◆ **WORK ITEM**: When you reach the line in the listing below that contains "ordered by: Inès Denis -> Camille Roussel", begin returning lines exactly as written, and stop after the line that contains "total: 1477.51 -> 1443.83". Return no other lines.

◆ **MATERIALS PROVIDED**:

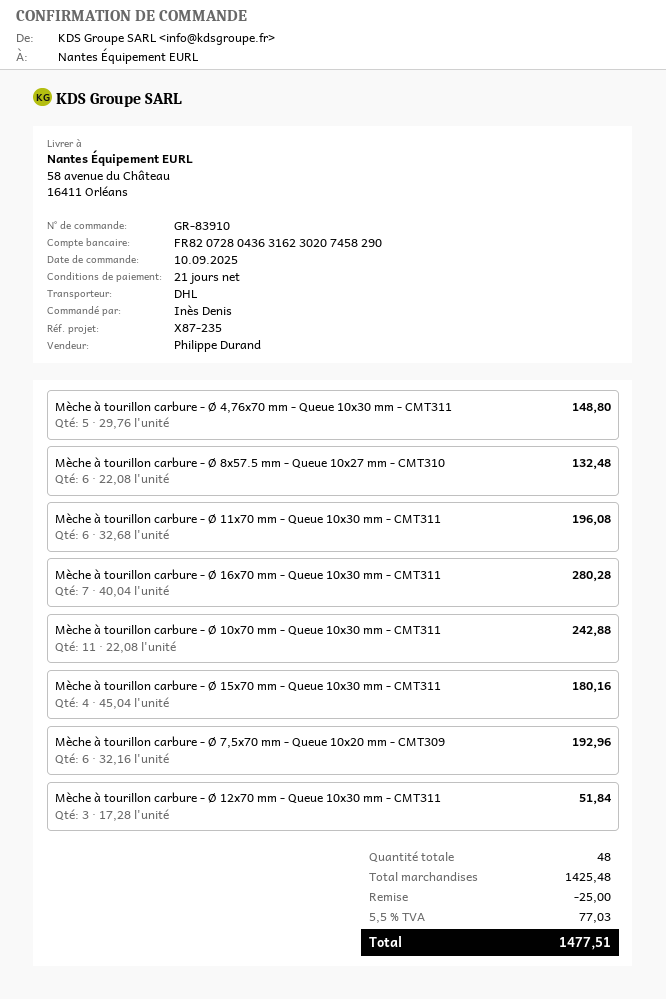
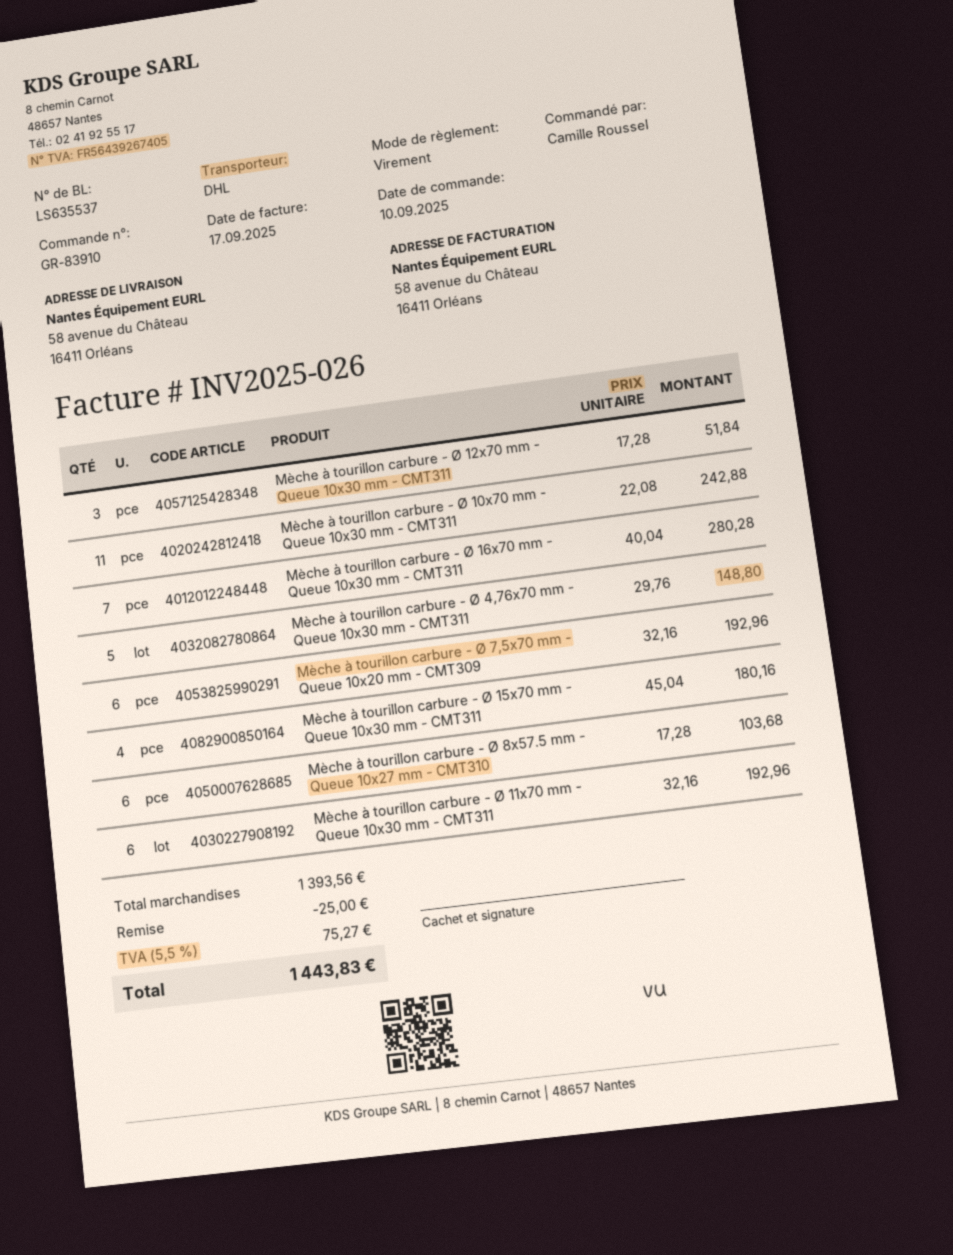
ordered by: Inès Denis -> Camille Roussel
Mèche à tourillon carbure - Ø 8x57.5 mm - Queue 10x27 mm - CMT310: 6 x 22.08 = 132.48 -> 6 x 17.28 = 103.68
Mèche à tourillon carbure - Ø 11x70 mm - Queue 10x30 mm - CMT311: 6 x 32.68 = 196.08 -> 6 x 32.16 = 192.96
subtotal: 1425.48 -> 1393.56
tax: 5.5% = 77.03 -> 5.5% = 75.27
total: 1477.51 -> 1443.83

---

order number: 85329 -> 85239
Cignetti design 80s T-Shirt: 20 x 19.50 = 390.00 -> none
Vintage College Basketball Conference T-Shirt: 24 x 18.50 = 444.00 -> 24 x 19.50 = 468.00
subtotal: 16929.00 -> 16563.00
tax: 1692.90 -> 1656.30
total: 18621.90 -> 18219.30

◆ **COMPLETED EXERCISE**:
ordered by: Inès Denis -> Camille Roussel
Mèche à tourillon carbure - Ø 8x57.5 mm - Queue 10x27 mm - CMT310: 6 x 22.08 = 132.48 -> 6 x 17.28 = 103.68
Mèche à tourillon carbure - Ø 11x70 mm - Queue 10x30 mm - CMT311: 6 x 32.68 = 196.08 -> 6 x 32.16 = 192.96
subtotal: 1425.48 -> 1393.56
tax: 5.5% = 77.03 -> 5.5% = 75.27
total: 1477.51 -> 1443.83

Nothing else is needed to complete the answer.